16.5Moravian Spanning Trees

At the turn of the milennium, the US National Academy of Engineering surveyed its members to determine the “Greatest Engineering Achievements of the 20th Century”. The list contained the usual suspects: electronics, computers, the Internet, and so on. But a perhaps surprising idea topped the list: (rural) electrification.Read more about it on their site.

16.5.1The Problem

To understand the history of national electrical grids, it helps to go back to Moravia in the 1920s. Like many parts of the world, it was beginning to realize the benefits of electricity and intended to spread it around the region. A Moravian academia named Otakar Borůvka heard about the problem, and in a remarkable effort, described the problem abstractly, so that it could be understood without reference to Moravia or electrical networks. He modeled it as a problem about graphs.

Borůvka observed that at least initially, any solution to the problem of creating a network must have the following characteristics:
• The electrical network must reach all the towns intended to be covered by it. In graph terms, the solution must be spanning, meaning it must visit every node in the graph.

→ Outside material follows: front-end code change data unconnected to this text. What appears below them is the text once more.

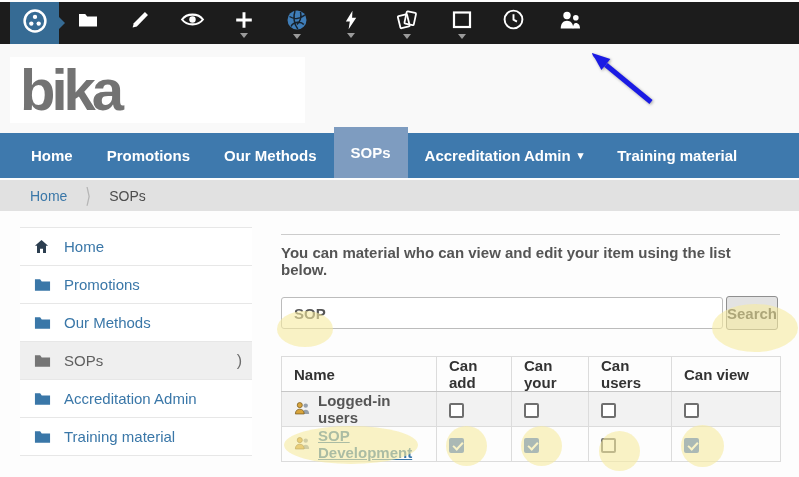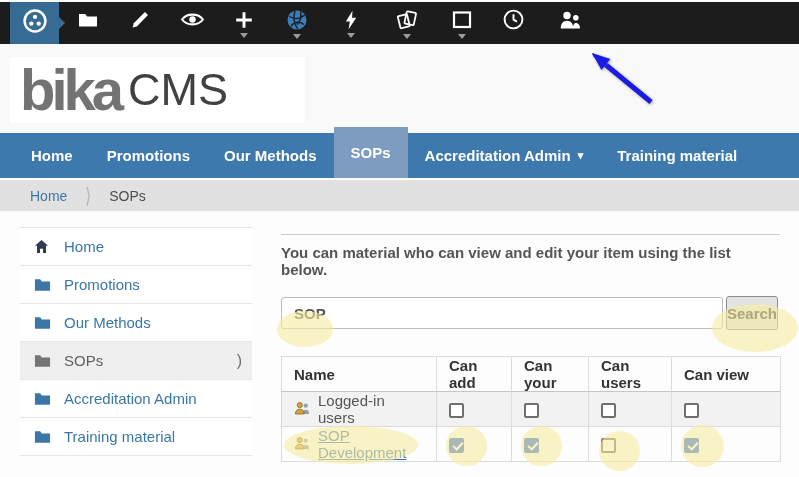--- a/index.html
+++ b/index.html
@@ -206,7 +206,6 @@
 <div class="logo-strip">
   <div class="logo-box">
     <span class="logo-bika">bika</span>
-    <span class="logo-cms">CMS</span>
   </div>
 </div>
 

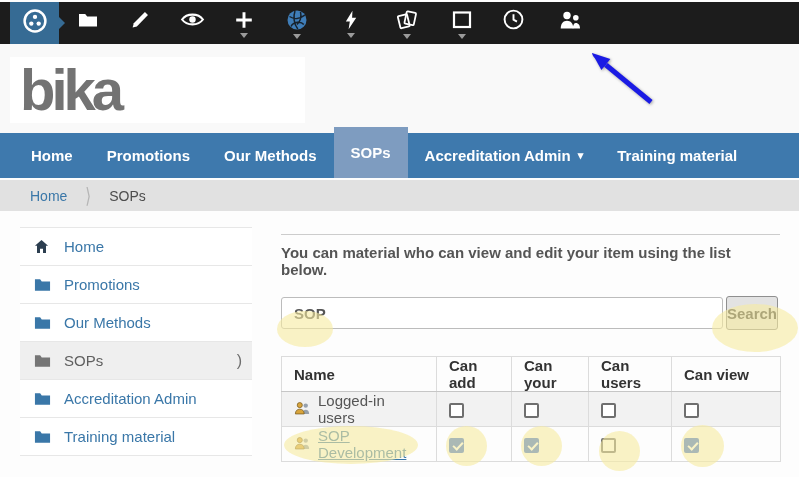--- a/index.html
+++ b/index.html
@@ -79,7 +79,7 @@
   .share-table th, .share-table td { border:1px solid #dcdcdc; text-align:left; padding:0 12px; }
   .share-table th { height:30px; font-weight:bold; color:#333; border-bottom-color:#c6c6c6; }
   .share-table tr.row-even td { background:#f2f2f2; }
-  .share-table td { height:33px; }
+  .share-table td { height:33px;font-weight:bold; }
   .name-cell { display:flex; align-items:center; gap:7px; }
   .row-link { color:#3a77a8; text-decoration:underline; cursor:pointer; }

• Redundancy is a valuable property in any network: that way, if one set of links goes down, there might be another way to get a payload to its destination. When starting out, however, redundancy may be too expensive, especially if it comes at the cost of not giving someone a payload at all. Thus, the initial solution was best set up without loops or even redundant paths. In graph terms, the solution had to be a tree.

• Finally, the goal was to solve this problem for the least cost possible. In graph terms, the graph would be weighted, and the solution had to be a minimum.

Thus Borůvka defined the Moravian Spanning Tree (MST) problem.

16.5.2A Greedy Solution

Borůvka had published his problem, and another Czech mathematician, Vojtěch Jarník, came across it. Jarník came up with a solution that should sound familiar:
• Begin with a solution consisting of a single node, chosen arbitrarily. For the graph consisting of this one node, this solution is clearly a minimum, spanning, and a tree.

• Of all the edges incident on nodes in the solution that connect to a node not already in the solution, pick the edge with the least weight.Note that we consider only the incident edges, not their weight added to the weight of the node to which they are incident.

• Add this edge to the solution. The claim is that for the new solution will be a tree (by construction), spanning (also by construction), and a minimum. The minimality follows by an argument similar to that used for Dijkstra’s Algorithm.

Jarník had the misfortune of publishing this work in Czech in 1930, and it went largely ignored. It was rediscovered by others, most notably by R.C. Prim in 1957, and is now generally known as Prim’s Algorithm, though calling it Jarník’s Algorithm would attribute credit in the right place.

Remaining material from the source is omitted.